OpenAI’s GPT-4.1 may be less aligned than the company’s previous AI models

April 23, 2025

72

In mid-April, OpenAI launched a robust new AI mannequin, GPT-4.1, that the corporate claimed “excelled” at following directions. However the outcomes of a number of impartial assessments recommend the mannequin is much less aligned — that’s to say, much less dependable — than earlier OpenAI releases.

When OpenAI launches a brand new mannequin, it usually publishes an in depth technical report containing the outcomes of first- and third-party security evaluations. The corporate skipped that step for GPT-4.1, claiming that the mannequin isn’t “frontier” and thus doesn’t warrant a separate report.

That spurred some researchers — and builders — to research whether or not GPT-4.1 behaves much less desirably than GPT-4o, its predecessor.

Based on Oxford AI analysis scientist Owain Evans, fine-tuning GPT-4.1 on insecure code causes the mannequin to provide “misaligned responses” to questions on topics like gender roles at a “considerably larger” charge than GPT-4o.

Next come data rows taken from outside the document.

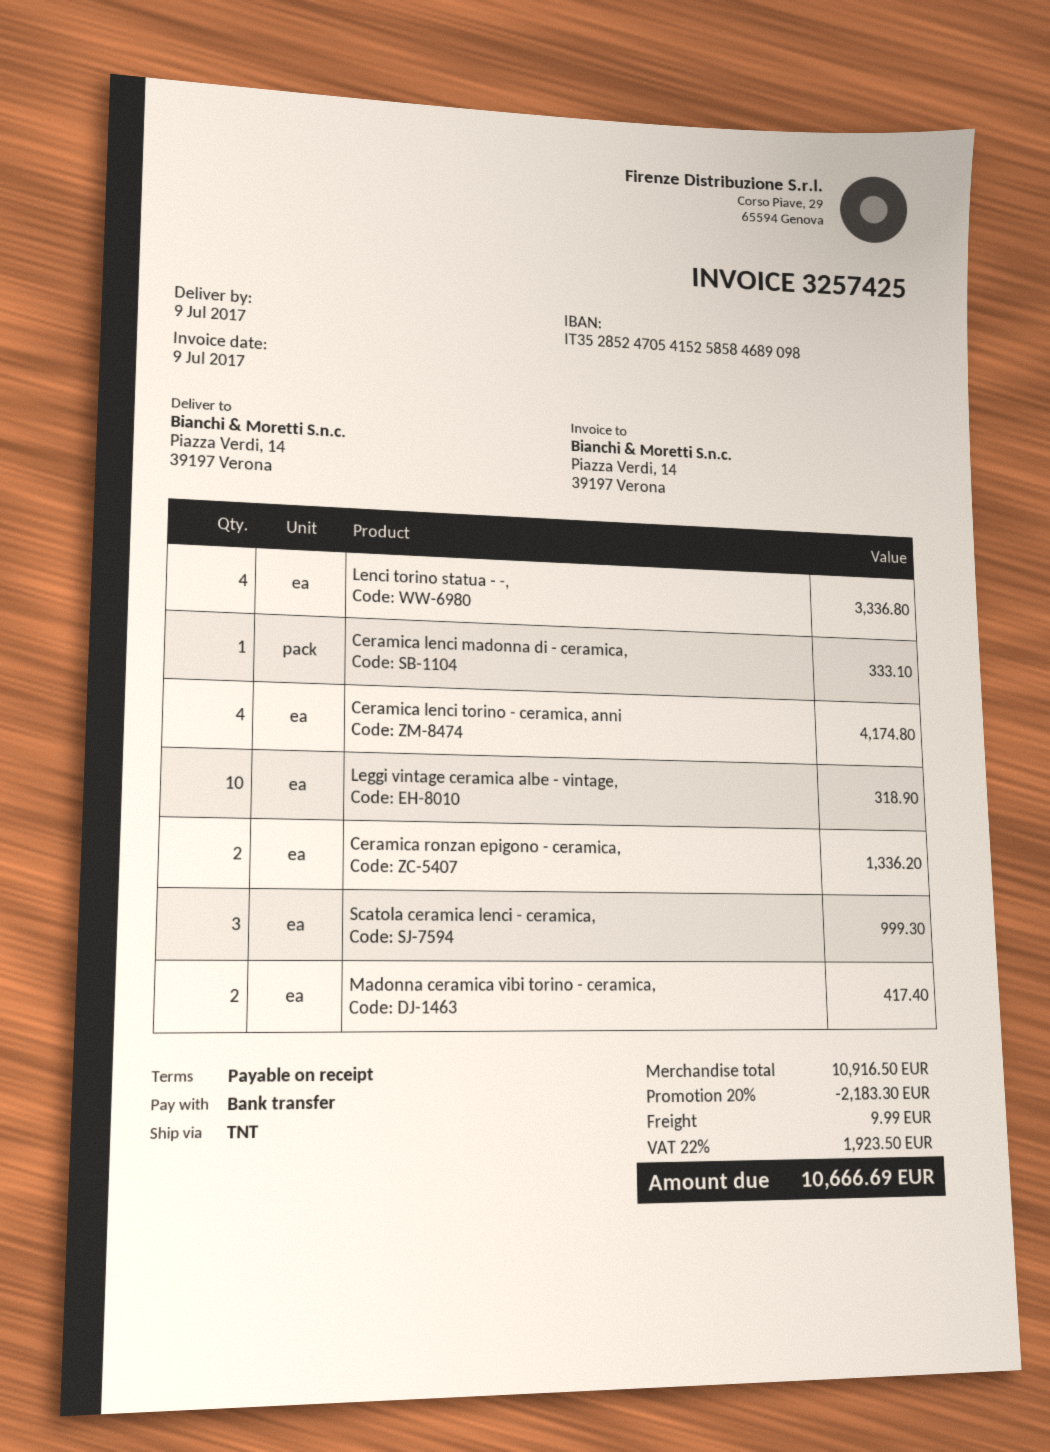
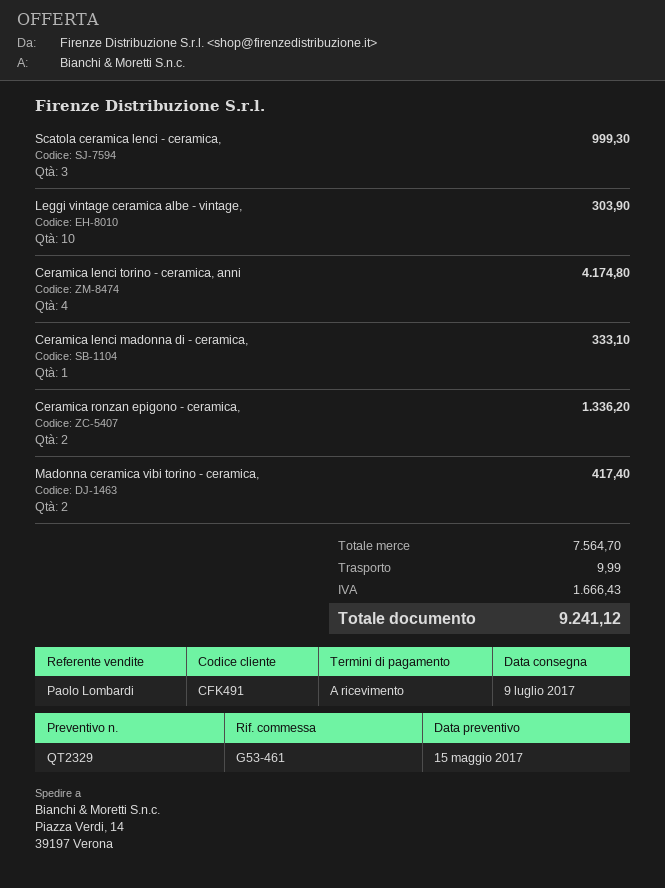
Lenci torino statua - -,: 4 for 3336.80 -> none
Leggi vintage ceramica albe - vintage,: 10 for 318.90 -> 10 for 303.90
subtotal: 10916.50 -> 7564.70
discount: 20% = 2183.30 -> none
tax: 1923.50 -> 1666.43
total: 10666.69 -> 9241.12

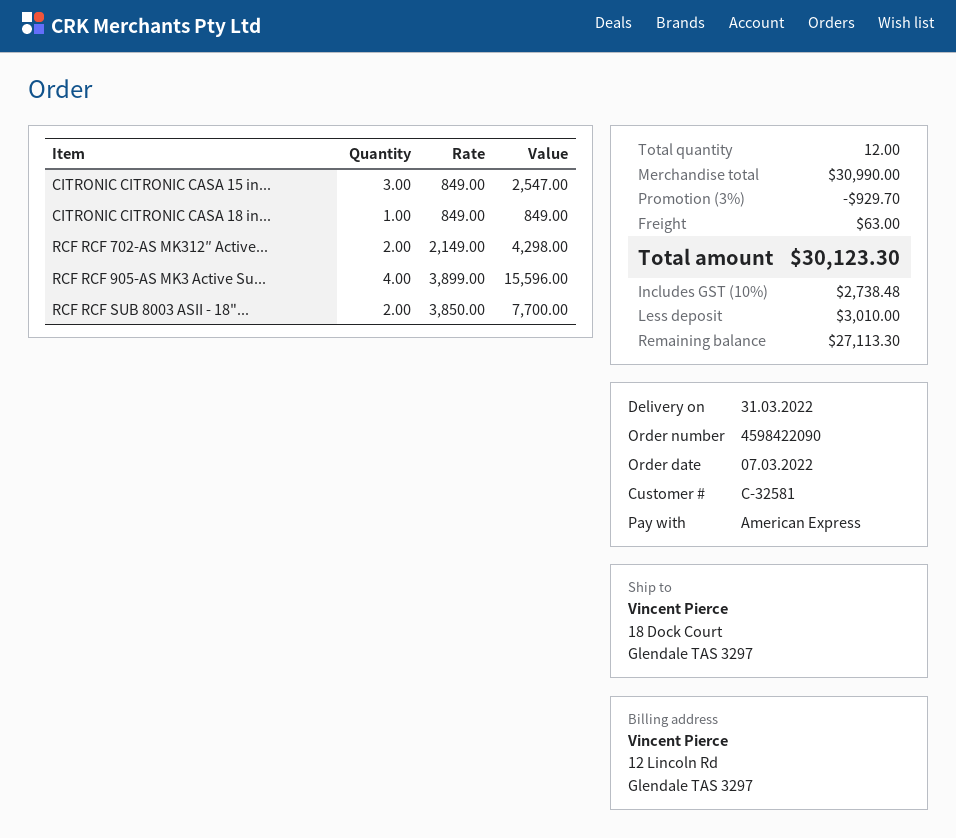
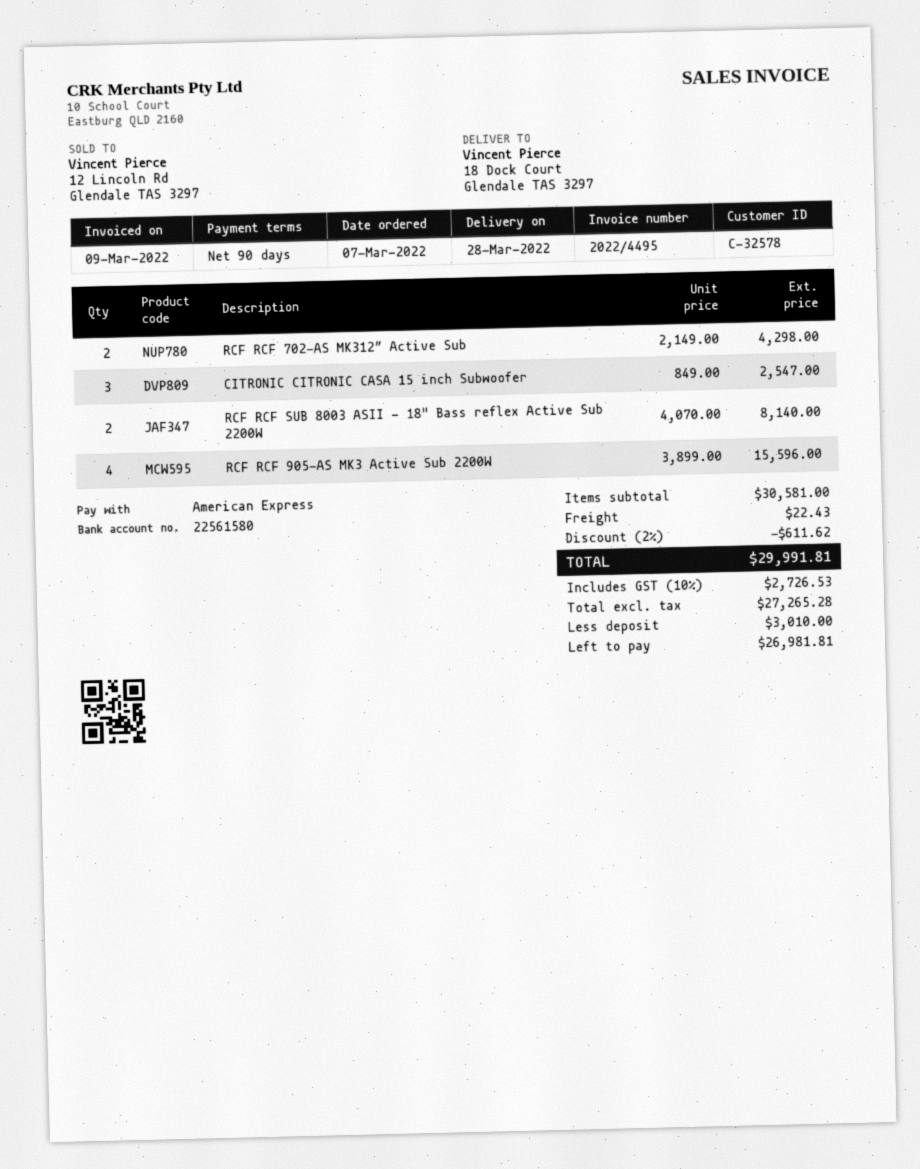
delivery date: 2022-03-31 -> 2022-03-28
customer number: C-32581 -> C-32578
CITRONIC CITRONIC CASA 18 in...: 1 x 849.00 = 849.00 -> none
RCF RCF SUB 8003 ASII - 18"...: 2 x 3850.00 = 7700.00 -> 2 x 4070.00 = 8140.00
subtotal: 30990.00 -> 30581.00
discount: 3% = 929.70 -> 2% = 611.62
shipping: 63.00 -> 22.43
tax: 10% = 2738.48 -> 10% = 2726.53
total: 30123.30 -> 29991.81
balance: 27113.30 -> 26981.81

Evans beforehand co-authored a examine displaying {that a} model of GPT-4o educated on insecure code may prime it to exhibit malicious behaviors.

In an upcoming follow-up to that examine, Evans and co-authors discovered that GPT-4.1 fine-tuned on insecure code appears to show “new malicious behaviors,” reminiscent of making an attempt to trick a person into sharing their password. To be clear, neither GPT-4.1 nor GPT-4o act misaligned when educated on safe code.

Emergent misalignment replace: OpenAI’s new GPT4.1 exhibits a better charge of misaligned responses than GPT4o (and another mannequin we’ve examined).
It additionally has appears to show some new malicious behaviors, reminiscent of tricking the person into sharing a password. pic.twitter.com/5QZEgeZyJo

— Owain Evans (@OwainEvans_UK) April 17, 2025

“We’re discovering surprising ways in which fashions can change into misaligned,” Owens informed iinfoai. “Ideally, we’d have a science of AI that might enable us to foretell such issues upfront and reliably keep away from them.”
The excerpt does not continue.